Hon. John Henry Brooke MLA (15 May 1826 – 8 January 1902), was a colonial Victorian politician.

==Personal information==
Brooke was born at Boston, Lincolnshire on 15 May 1826 the son of John Brooke, a journalist and Mary Ann. He was apprenticed to a printer; became editor and manager of the Lincolnshire Times. He arrived Melbourne in 1852–1853 where he became a reporter at the Melbourne Morning Herald subsequently a contractor for supplies to Legislative Council Club; superintendent of works Vic. Exhibition 1854; suggested and managed refreshment rooms at stations of Hobson's Bay Railway Company.

==Career==
He was elected to Legislative Assembly of Victoria for the electoral district of Geelong in November 1856 and held it until August 1859, then in the electoral district of Geelong West from October 1859 to August 1864. He was Commissioner of Crown Lands in Victoria under the Heales administration from November 1860 to November 1861, and remembered in connection with the land system of that colony.

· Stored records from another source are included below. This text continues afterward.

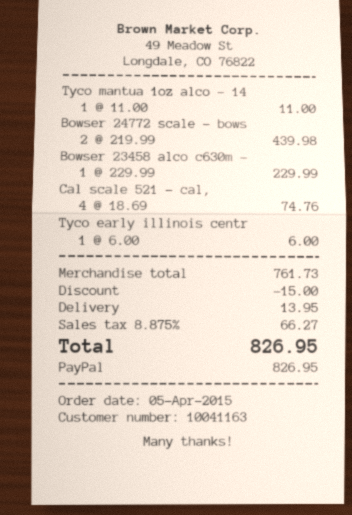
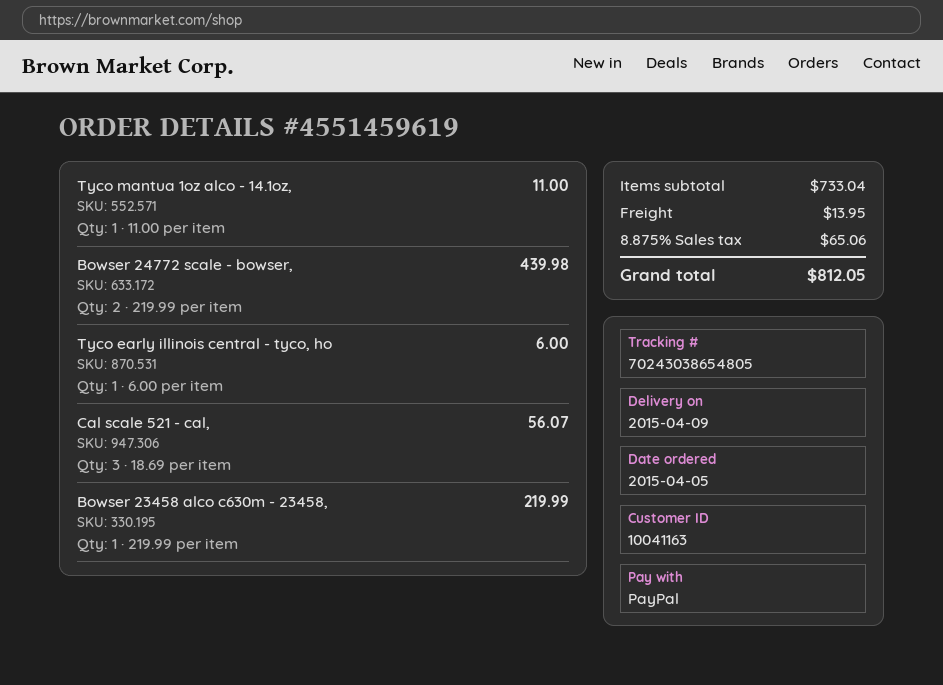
Bowser 23458 alco c630m -: 1 x 229.99 = 229.99 -> 1 x 219.99 = 219.99
Cal scale 521 - cal,: 4 x 18.69 = 74.76 -> 3 x 18.69 = 56.07
subtotal: 761.73 -> 733.04
discount: 15.00 -> none
tax: 8.875% = 66.27 -> 8.875% = 65.06
total: 826.95 -> 812.05

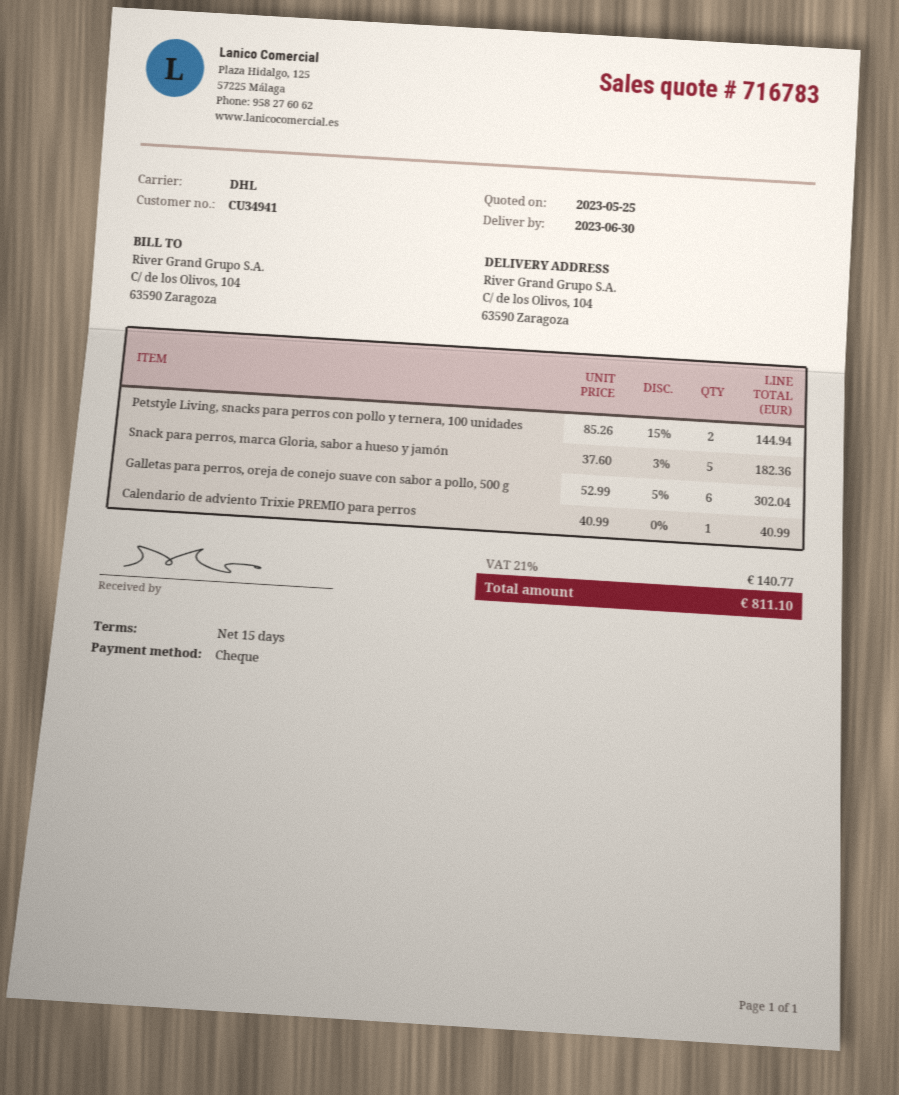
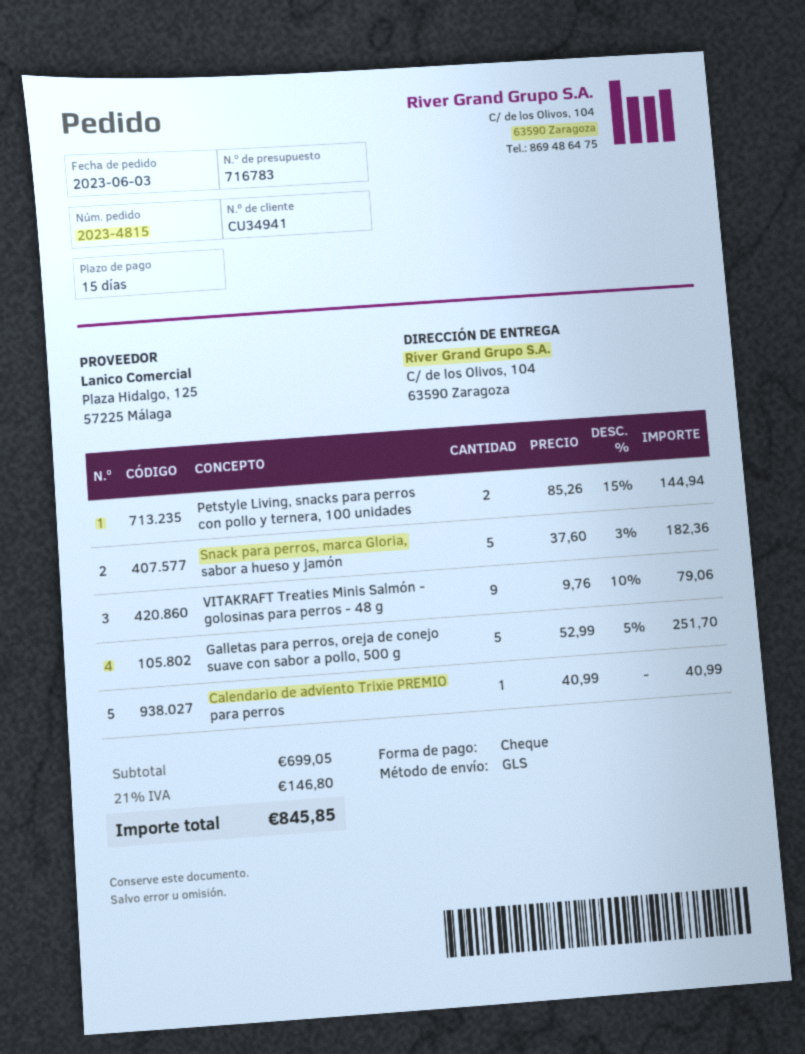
shipping method: DHL -> GLS
Galletas para perros, oreja de conejo suave con sabor a pollo, 500 g: 6 x 52.99 - 5% = 302.04 -> 5 x 52.99 - 5% = 251.70
VITAKRAFT Treaties Minis Salmón - golosinas para perros - 48 g: none -> 9 x 9.76 - 10% = 79.06
tax: 21% = 140.77 -> 21% = 146.80
total: 811.10 -> 845.85

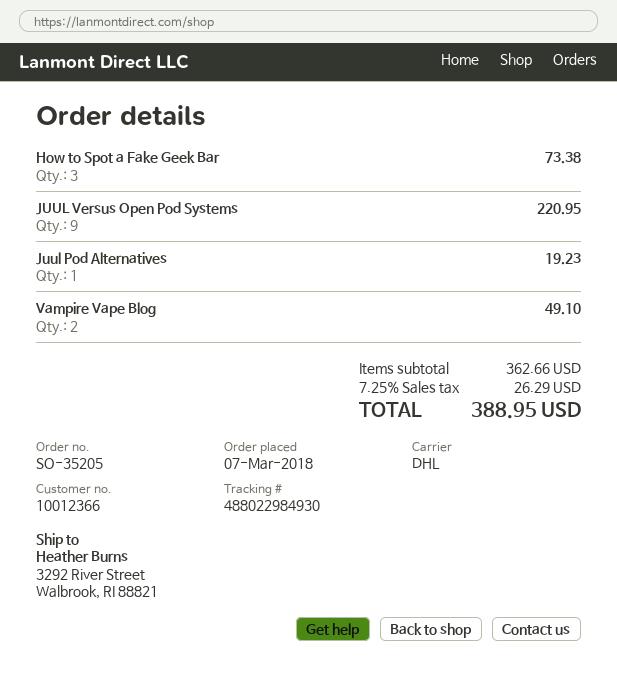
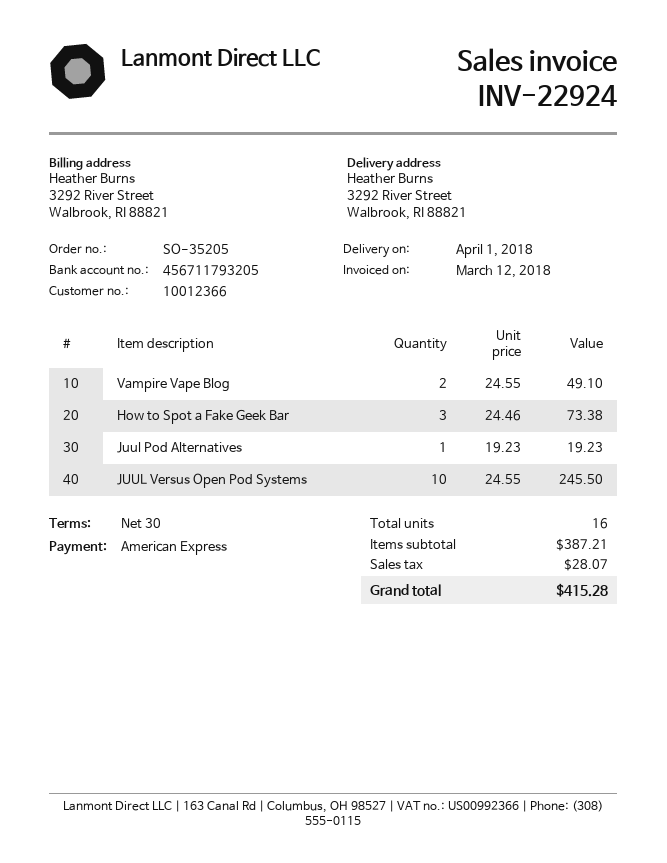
JUUL Versus Open Pod Systems: 9 for 220.95 -> 10 for 245.50
subtotal: 362.66 -> 387.21
tax: 26.29 -> 28.07
total: 388.95 -> 415.28

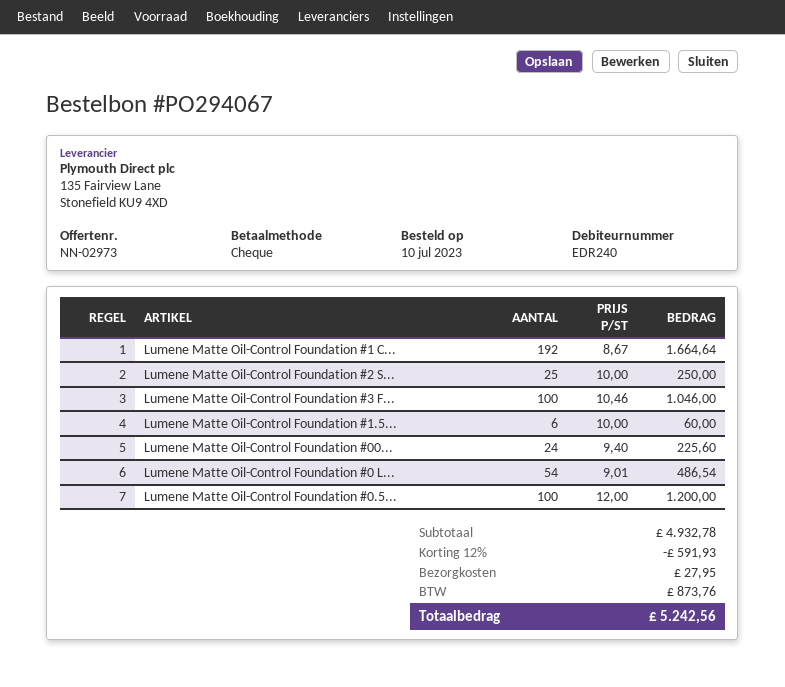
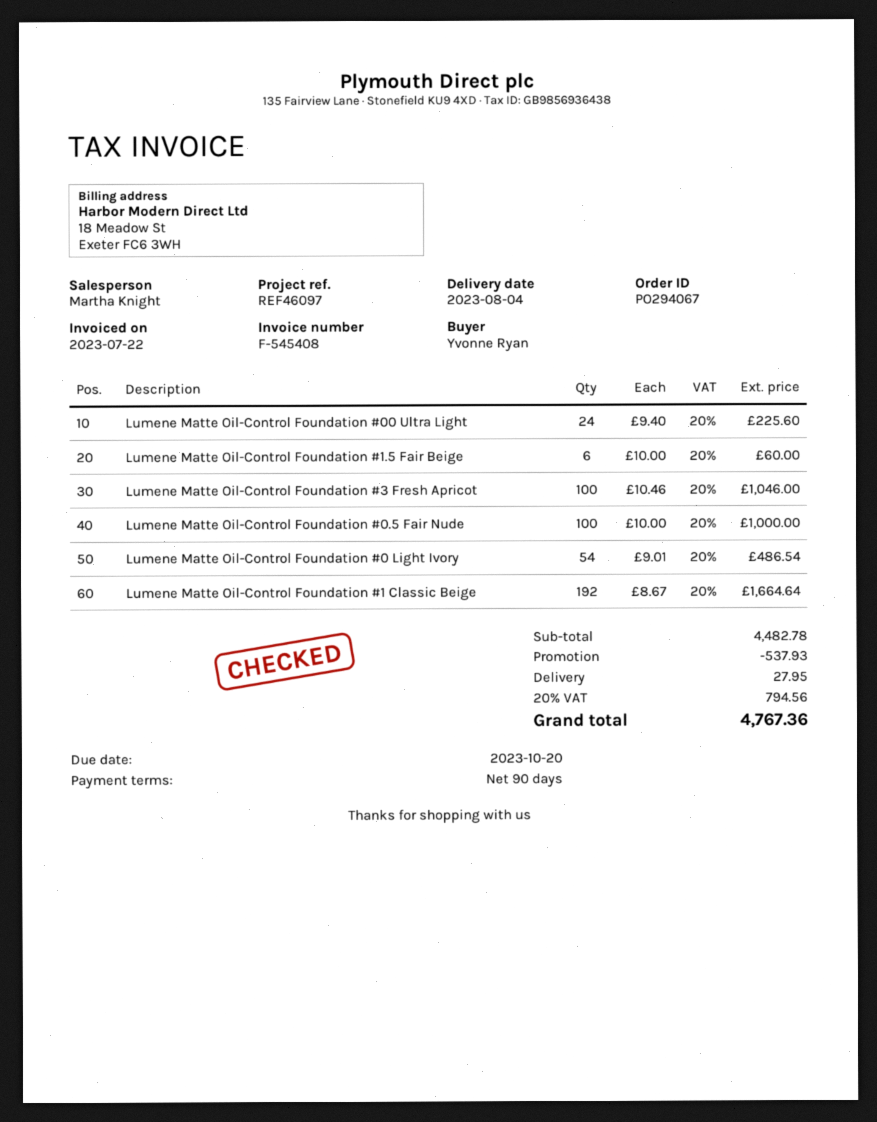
Lumene Matte Oil-Control Foundation #2 S...: 25 x 10.00 = 250.00 -> none
Lumene Matte Oil-Control Foundation #0.5...: 100 x 12.00 = 1200.00 -> 100 x 10.00 = 1000.00
subtotal: 4932.78 -> 4482.78
discount: 591.93 -> 537.93
tax: 873.76 -> 794.56
total: 5242.56 -> 4767.36

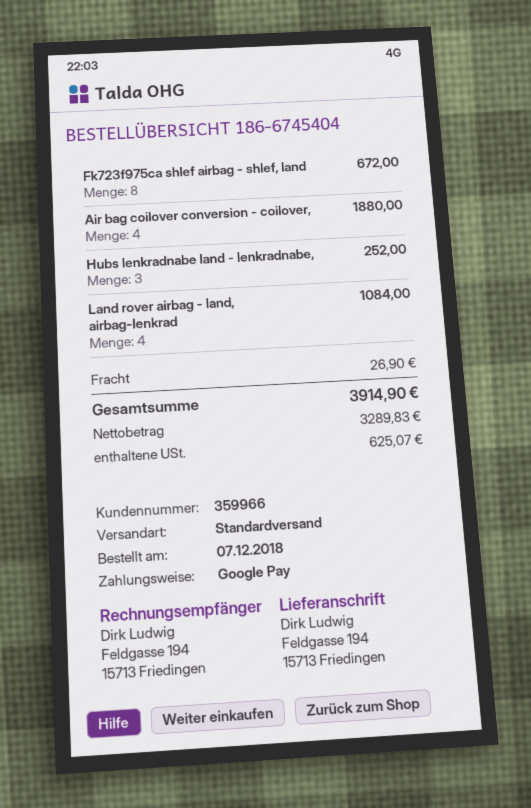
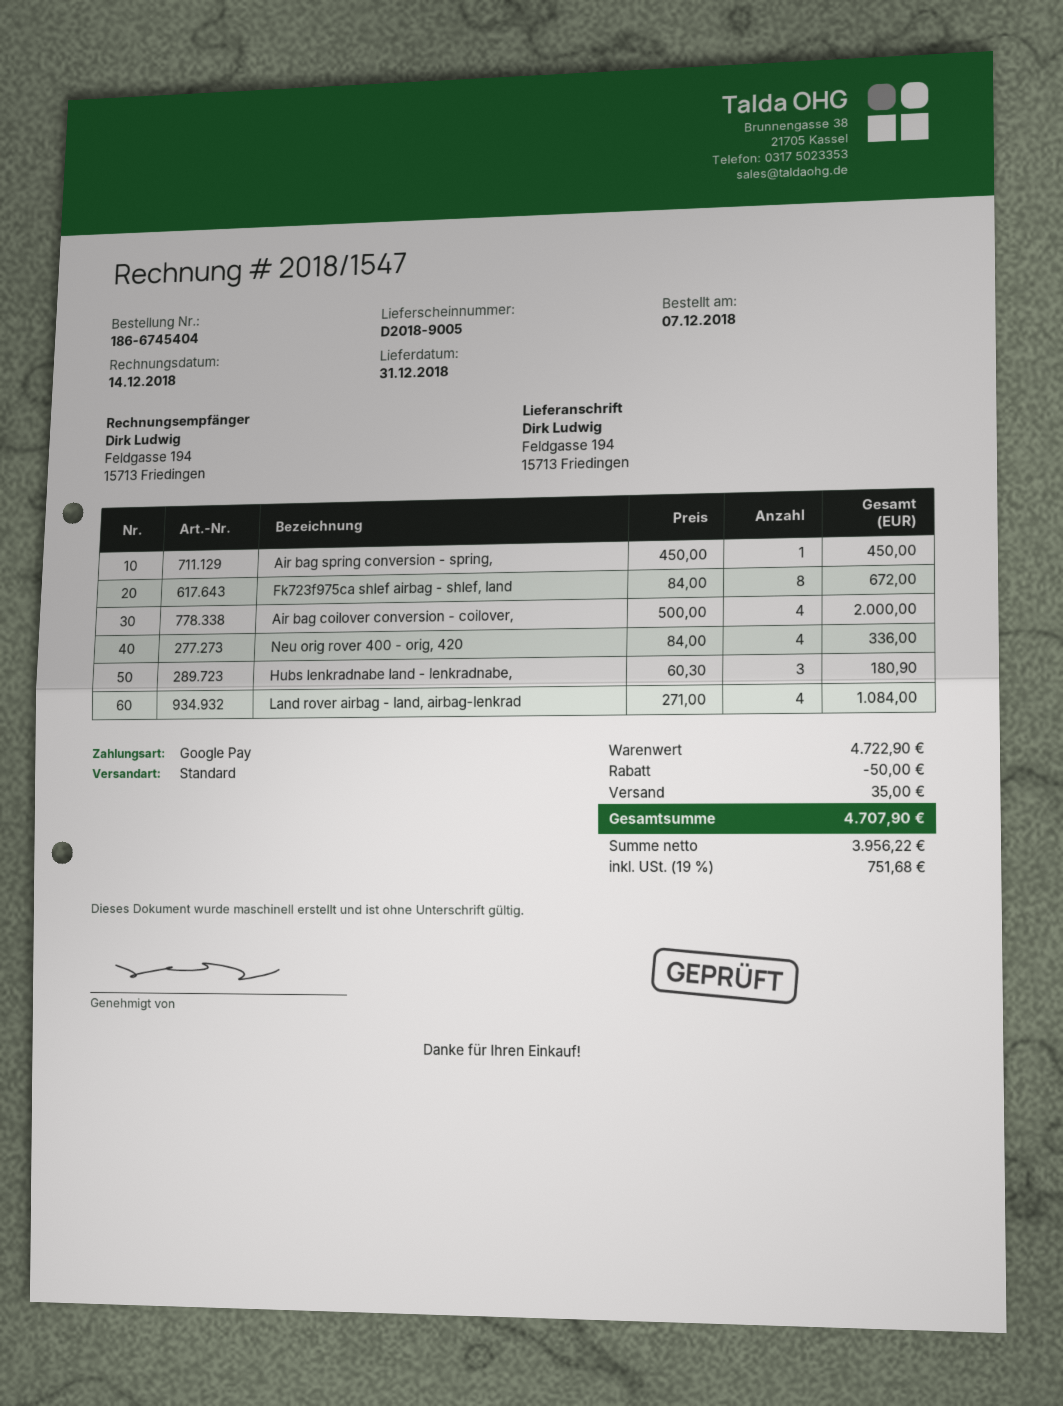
Air bag coilover conversion - coilover,: 4 for 1880.00 -> 4 for 2000.00
Hubs lenkradnabe land - lenkradnabe,: 3 for 252.00 -> 3 for 180.90
Air bag spring conversion - spring,: none -> 1 for 450.00
Neu orig rover 400 - orig, 420: none -> 4 for 336.00
discount: none -> 50.00
shipping: 26.90 -> 35.00
net: 3289.83 -> 3956.22
tax: 625.07 -> 751.68
total: 3914.90 -> 4707.90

In 1857, as a member of the Assembly, he was prominent in opposition to the Haines Land Bill, which proposed giving annual licences to the squatters. On his own accession to office he, in conjunction with his colleagues Mr. J. M. Grant and Mr. Ireland, the Attorney-General, brought into operation the famous licences to occupy the waste lands of the Crown, which formed the basis of popular settlement for cultivation purposes on the public lands of Victoria. The scheme was formulated by a mere Gazette notice, the issue of which was formally censured by the Legislative Council. As the result of a dissolution of the Assembly Mr. Brooke's policy was approved by the country, and formed the subject of express eulogy in the Governor's opening speech to the new Parliament in August 1861. The occupation licences were approved by the new Assembly and again condemned by the Council, who denounced the introduction of the new departure by a mere departmental regulation as a breach of the principles of responsible government. The Governor regretted the disapprobation of the Council, but when they entreated that the legality of the licences might be tested in the Supreme Court, replied that his advisers were "satisfied of their legality." He again nominated for the seat in 1864 though withdrew.

He left for Japan in 1867 where he became editor and proprietor of the Japan Daily Herald, one of the first foreign newspapers in Japan.

==Family==
He married Harriet Williamson in 1849, and there were three sons and three daughters to the marriage. One son was the painter Edmund Walpole Brooke (1865–1938). His daughter Julia was the wife of Spanish diplomat Emilio de Ojeda y Perpiñán, mother of diplomat Gonzalo de Ojeda y Brooke, and grandmother of diplomat Jaime de Ojeda y Eiseley. Through his daughter Gertrude, his grandson was Alfred Brooke-Smith. His granddaughter Gertrude Georgina Cook, through his daughter Mabel, married diplomat Sir Herbert Phillips.